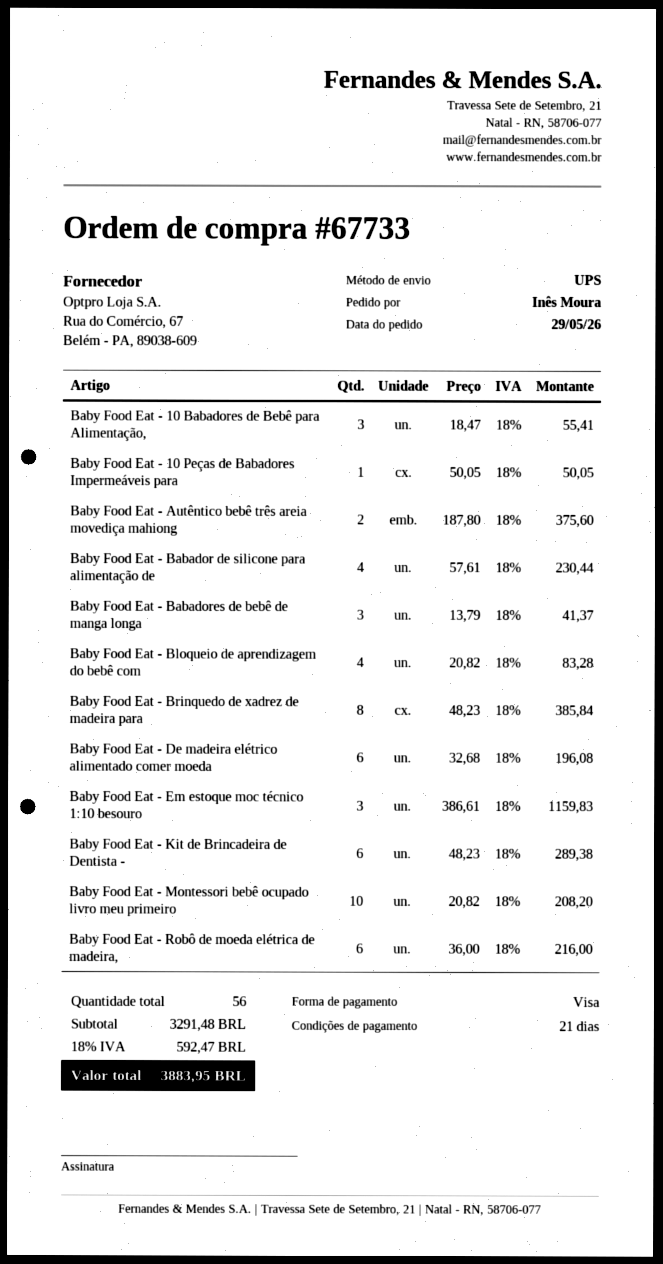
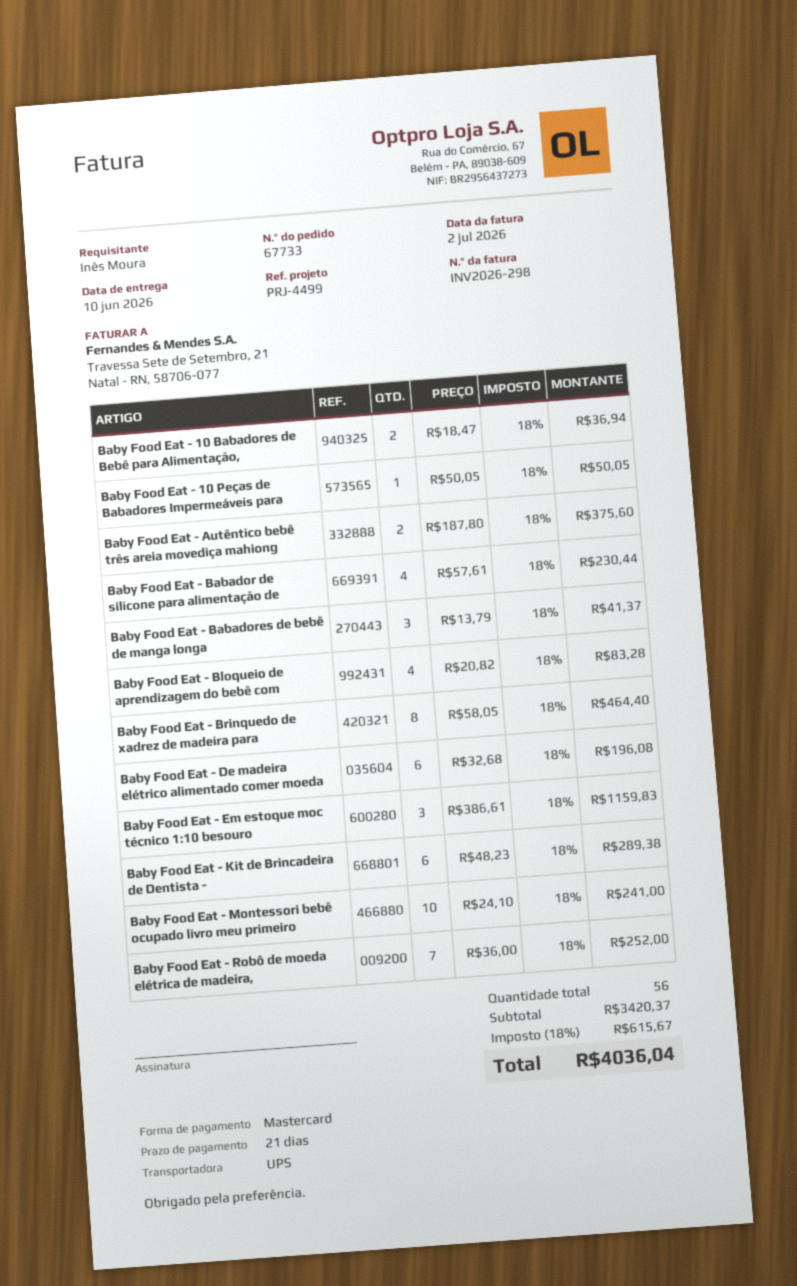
payment method: Visa -> Mastercard
Baby Food Eat - 10 Babadores de Bebê para Alimentação,: 3 x 18.47 = 55.41 -> 2 x 18.47 = 36.94
Baby Food Eat - Brinquedo de xadrez de madeira para: 8 x 48.23 = 385.84 -> 8 x 58.05 = 464.40
Baby Food Eat - Montessori bebê ocupado livro meu primeiro: 10 x 20.82 = 208.20 -> 10 x 24.10 = 241.00
Baby Food Eat - Robô de moeda elétrica de madeira,: 6 x 36.00 = 216.00 -> 7 x 36.00 = 252.00
subtotal: 3291.48 -> 3420.37
tax: 18% = 592.47 -> 18% = 615.67
total: 3883.95 -> 4036.04

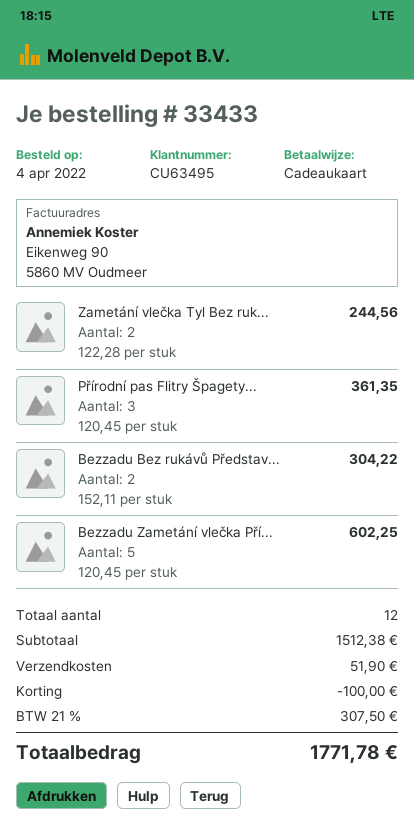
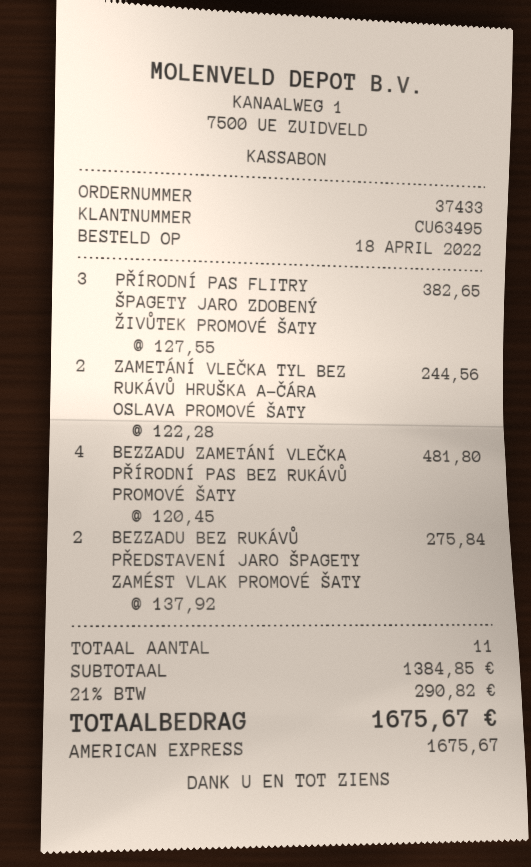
order number: 33433 -> 37433
order date: 2022-04-04 -> 2022-04-18
payment method: gift card -> American Express
Přírodní pas Flitry Špagety...: 3 x 120.45 = 361.35 -> 3 x 127.55 = 382.65
Bezzadu Bez rukávů Představ...: 2 x 152.11 = 304.22 -> 2 x 137.92 = 275.84
Bezzadu Zametání vlečka Pří...: 5 x 120.45 = 602.25 -> 4 x 120.45 = 481.80
total quantity: 12 -> 11
subtotal: 1512.38 -> 1384.85
discount: 100.00 -> none
shipping: 51.90 -> none
tax: 21% = 307.50 -> 21% = 290.82
total: 1771.78 -> 1675.67

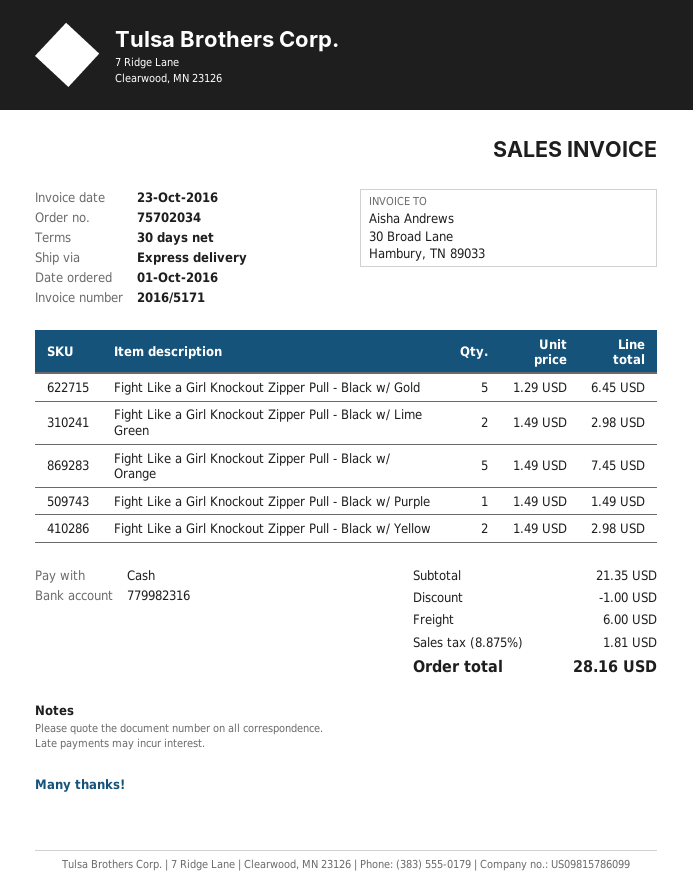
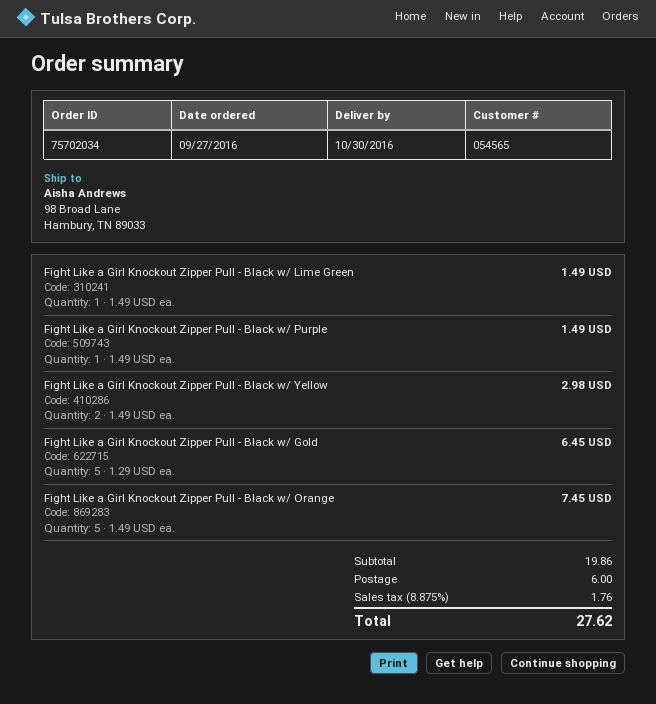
order date: 2016-10-01 -> 2016-09-27
Fight Like a Girl Knockout Zipper Pull - Black w/ Lime Green: 2 x 1.49 = 2.98 -> 1 x 1.49 = 1.49
subtotal: 21.35 -> 19.86
discount: 1.00 -> none
tax: 8.875% = 1.81 -> 8.875% = 1.76
total: 28.16 -> 27.62

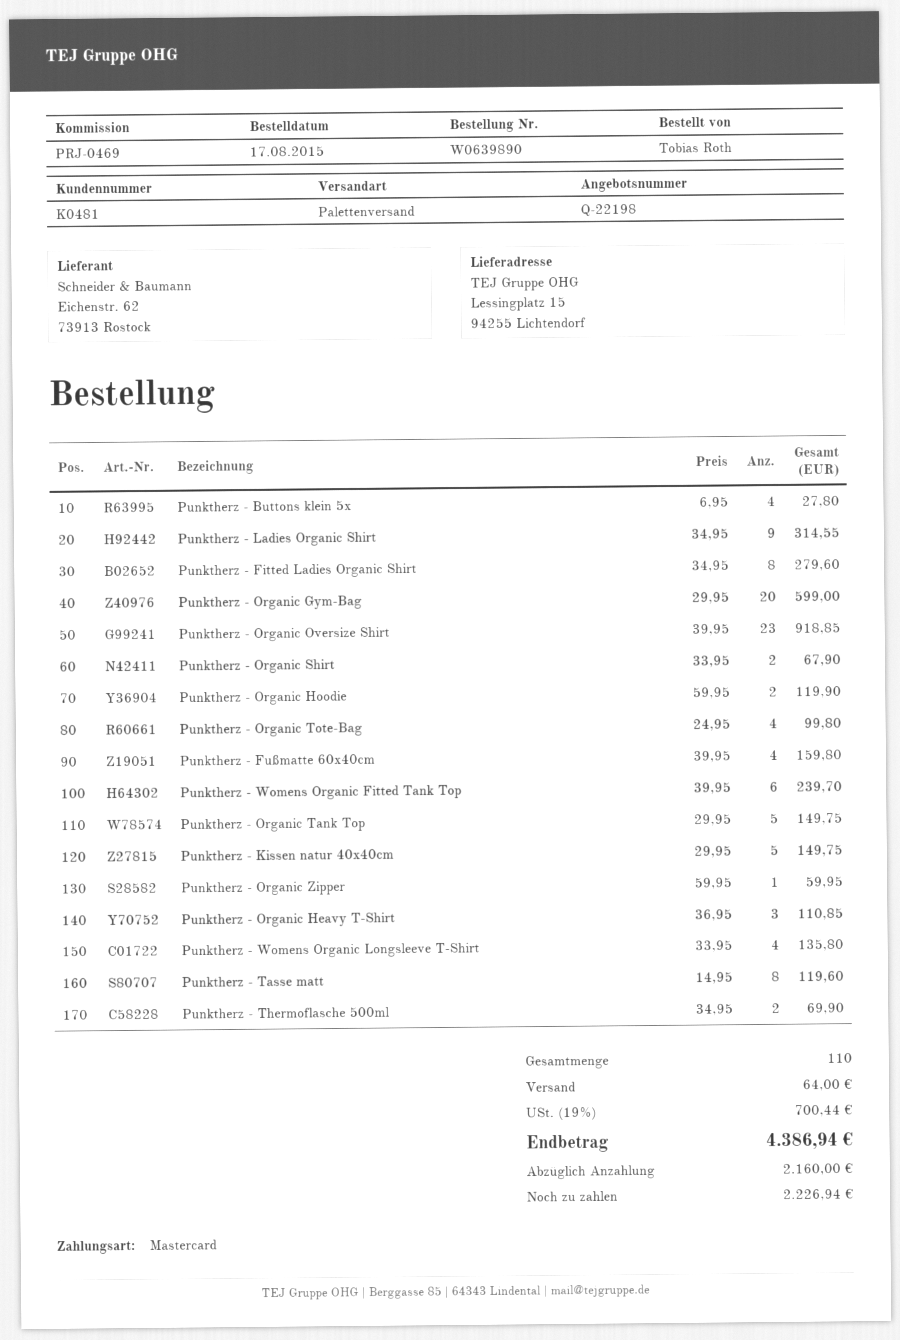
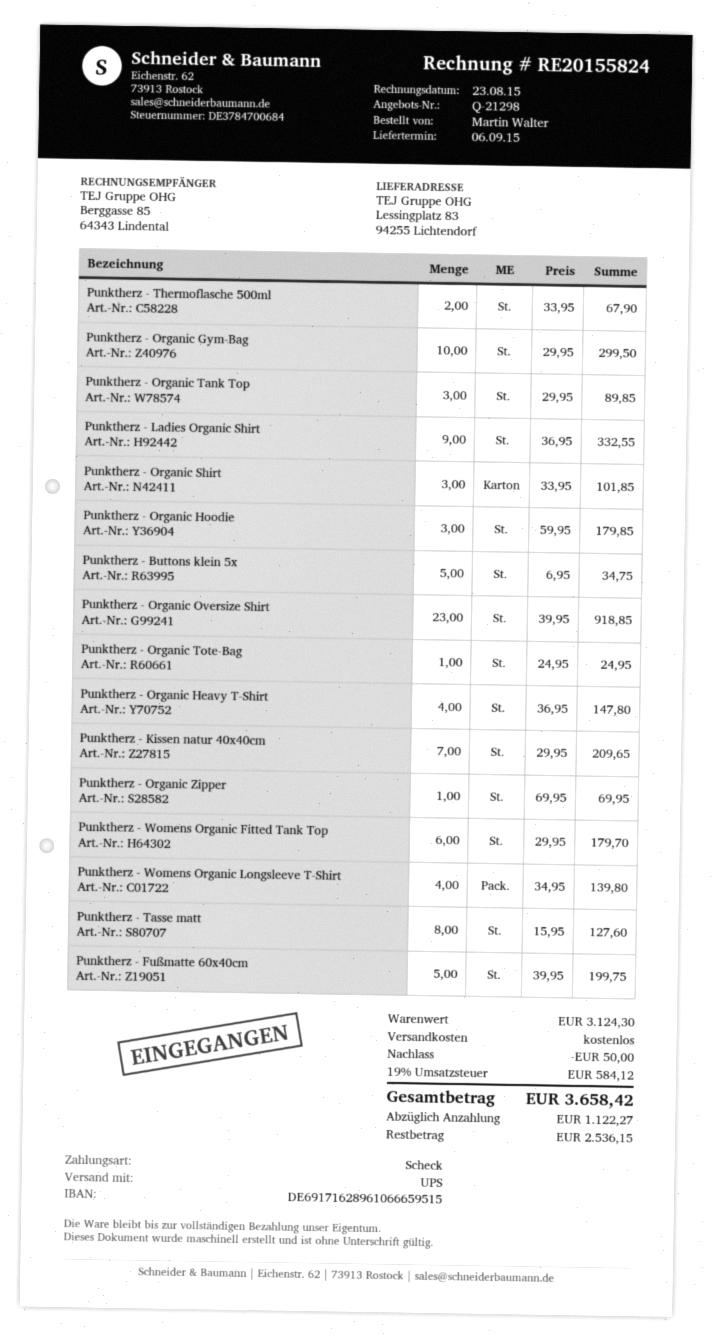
quote number: Q-22198 -> Q-21298
ordered by: Tobias Roth -> Martin Walter
payment method: Mastercard -> cheque
shipping method: pallet freight -> UPS
ship to: Lessingplatz 15, 94255 Lichtendorf -> Lessingplatz 83, 94255 Lichtendorf
Punktherz - Buttons klein 5x: 4 x 6.95 = 27.80 -> 5 x 6.95 = 34.75
Punktherz - Ladies Organic Shirt: 9 x 34.95 = 314.55 -> 9 x 36.95 = 332.55
Punktherz - Fitted Ladies Organic Shirt: 8 x 34.95 = 279.60 -> none
Punktherz - Organic Gym-Bag: 20 x 29.95 = 599.00 -> 10 x 29.95 = 299.50
Punktherz - Organic Shirt: 2 x 33.95 = 67.90 -> 3 x 33.95 = 101.85
Punktherz - Organic Hoodie: 2 x 59.95 = 119.90 -> 3 x 59.95 = 179.85
Punktherz - Organic Tote-Bag: 4 x 24.95 = 99.80 -> 1 x 24.95 = 24.95
Punktherz - Fußmatte 60x40cm: 4 x 39.95 = 159.80 -> 5 x 39.95 = 199.75
Punktherz - Womens Organic Fitted Tank Top: 6 x 39.95 = 239.70 -> 6 x 29.95 = 179.70
Punktherz - Organic Tank Top: 5 x 29.95 = 149.75 -> 3 x 29.95 = 89.85
Punktherz - Kissen natur 40x40cm: 5 x 29.95 = 149.75 -> 7 x 29.95 = 209.65
Punktherz - Organic Zipper: 1 x 59.95 = 59.95 -> 1 x 69.95 = 69.95
Punktherz - Organic Heavy T-Shirt: 3 x 36.95 = 110.85 -> 4 x 36.95 = 147.80
Punktherz - Womens Organic Longsleeve T-Shirt: 4 x 33.95 = 135.80 -> 4 x 34.95 = 139.80
Punktherz - Tasse matt: 8 x 14.95 = 119.60 -> 8 x 15.95 = 127.60
Punktherz - Thermoflasche 500ml: 2 x 34.95 = 69.90 -> 2 x 33.95 = 67.90
discount: none -> 50.00
shipping: 64.00 -> 0.00
tax: 19% = 700.44 -> 19% = 584.12
total: 4386.94 -> 3658.42
deposit: 2160.00 -> 1122.27
balance: 2226.94 -> 2536.15

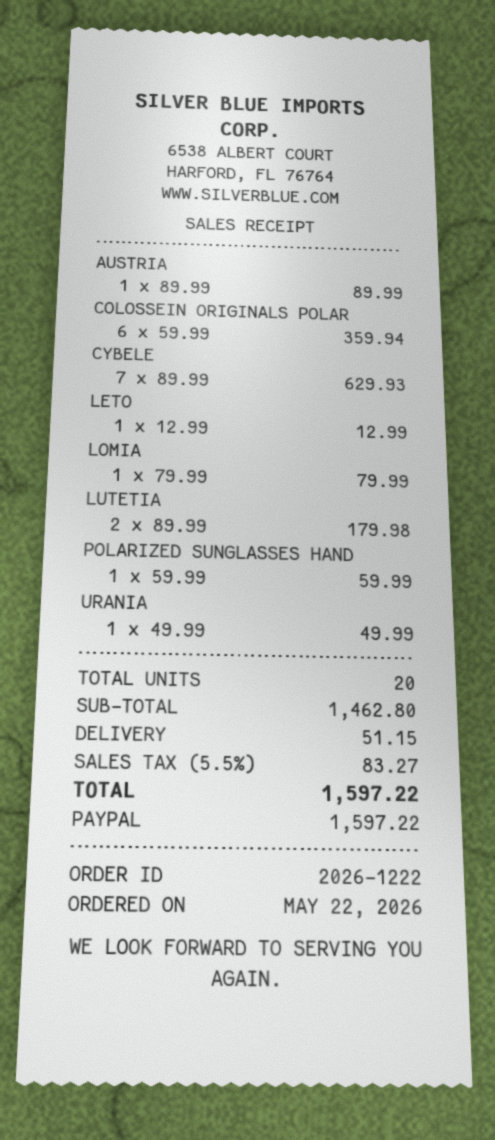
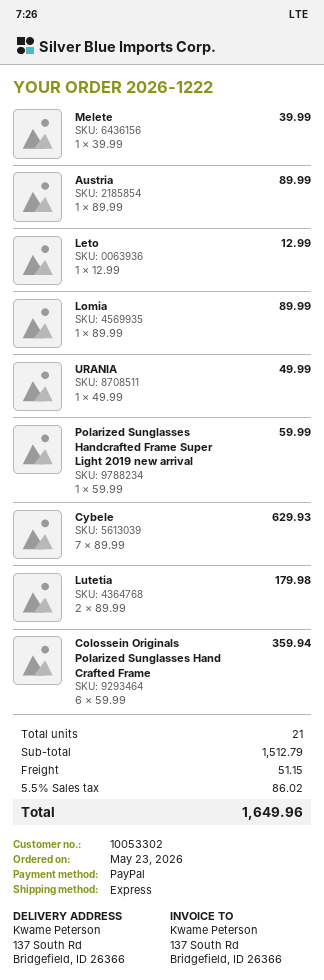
order date: 2026-05-22 -> 2026-05-23
LOMIA: 1 x 79.99 = 79.99 -> 1 x 89.99 = 89.99
Melete: none -> 1 x 39.99 = 39.99
total quantity: 20 -> 21
subtotal: 1462.80 -> 1512.79
tax: 5.5% = 83.27 -> 5.5% = 86.02
total: 1597.22 -> 1649.96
--------------------
● Task to carry out
Reproduce the records above exactly, leaving out every picture they contain.

● Output for this task
payment method: Visa -> Mastercard
Baby Food Eat - 10 Babadores de Bebê para Alimentação,: 3 x 18.47 = 55.41 -> 2 x 18.47 = 36.94
Baby Food Eat - Brinquedo de xadrez de madeira para: 8 x 48.23 = 385.84 -> 8 x 58.05 = 464.40
Baby Food Eat - Montessori bebê ocupado livro meu primeiro: 10 x 20.82 = 208.20 -> 10 x 24.10 = 241.00
Baby Food Eat - Robô de moeda elétrica de madeira,: 6 x 36.00 = 216.00 -> 7 x 36.00 = 252.00
subtotal: 3291.48 -> 3420.37
tax: 18% = 592.47 -> 18% = 615.67
total: 3883.95 -> 4036.04

order number: 33433 -> 37433
order date: 2022-04-04 -> 2022-04-18
payment method: gift card -> American Express
Přírodní pas Flitry Špagety...: 3 x 120.45 = 361.35 -> 3 x 127.55 = 382.65
Bezzadu Bez rukávů Představ...: 2 x 152.11 = 304.22 -> 2 x 137.92 = 275.84
Bezzadu Zametání vlečka Pří...: 5 x 120.45 = 602.25 -> 4 x 120.45 = 481.80
total quantity: 12 -> 11
subtotal: 1512.38 -> 1384.85
discount: 100.00 -> none
shipping: 51.90 -> none
tax: 21% = 307.50 -> 21% = 290.82
total: 1771.78 -> 1675.67

order date: 2016-10-01 -> 2016-09-27
Fight Like a Girl Knockout Zipper Pull - Black w/ Lime Green: 2 x 1.49 = 2.98 -> 1 x 1.49 = 1.49
subtotal: 21.35 -> 19.86
discount: 1.00 -> none
tax: 8.875% = 1.81 -> 8.875% = 1.76
total: 28.16 -> 27.62

quote number: Q-22198 -> Q-21298
ordered by: Tobias Roth -> Martin Walter
payment method: Mastercard -> cheque
shipping method: pallet freight -> UPS
ship to: Lessingplatz 15, 94255 Lichtendorf -> Lessingplatz 83, 94255 Lichtendorf
Punktherz - Buttons klein 5x: 4 x 6.95 = 27.80 -> 5 x 6.95 = 34.75
Punktherz - Ladies Organic Shirt: 9 x 34.95 = 314.55 -> 9 x 36.95 = 332.55
Punktherz - Fitted Ladies Organic Shirt: 8 x 34.95 = 279.60 -> none
Punktherz - Organic Gym-Bag: 20 x 29.95 = 599.00 -> 10 x 29.95 = 299.50
Punktherz - Organic Shirt: 2 x 33.95 = 67.90 -> 3 x 33.95 = 101.85
Punktherz - Organic Hoodie: 2 x 59.95 = 119.90 -> 3 x 59.95 = 179.85
Punktherz - Organic Tote-Bag: 4 x 24.95 = 99.80 -> 1 x 24.95 = 24.95
Punktherz - Fußmatte 60x40cm: 4 x 39.95 = 159.80 -> 5 x 39.95 = 199.75
Punktherz - Womens Organic Fitted Tank Top: 6 x 39.95 = 239.70 -> 6 x 29.95 = 179.70
Punktherz - Organic Tank Top: 5 x 29.95 = 149.75 -> 3 x 29.95 = 89.85
Punktherz - Kissen natur 40x40cm: 5 x 29.95 = 149.75 -> 7 x 29.95 = 209.65
Punktherz - Organic Zipper: 1 x 59.95 = 59.95 -> 1 x 69.95 = 69.95
Punktherz - Organic Heavy T-Shirt: 3 x 36.95 = 110.85 -> 4 x 36.95 = 147.80
Punktherz - Womens Organic Longsleeve T-Shirt: 4 x 33.95 = 135.80 -> 4 x 34.95 = 139.80
Punktherz - Tasse matt: 8 x 14.95 = 119.60 -> 8 x 15.95 = 127.60
Punktherz - Thermoflasche 500ml: 2 x 34.95 = 69.90 -> 2 x 33.95 = 67.90
discount: none -> 50.00
shipping: 64.00 -> 0.00
tax: 19% = 700.44 -> 19% = 584.12
total: 4386.94 -> 3658.42
deposit: 2160.00 -> 1122.27
balance: 2226.94 -> 2536.15

order date: 2026-05-22 -> 2026-05-23
LOMIA: 1 x 79.99 = 79.99 -> 1 x 89.99 = 89.99
Melete: none -> 1 x 39.99 = 39.99
total quantity: 20 -> 21
subtotal: 1462.80 -> 1512.79
tax: 5.5% = 83.27 -> 5.5% = 86.02
total: 1597.22 -> 1649.96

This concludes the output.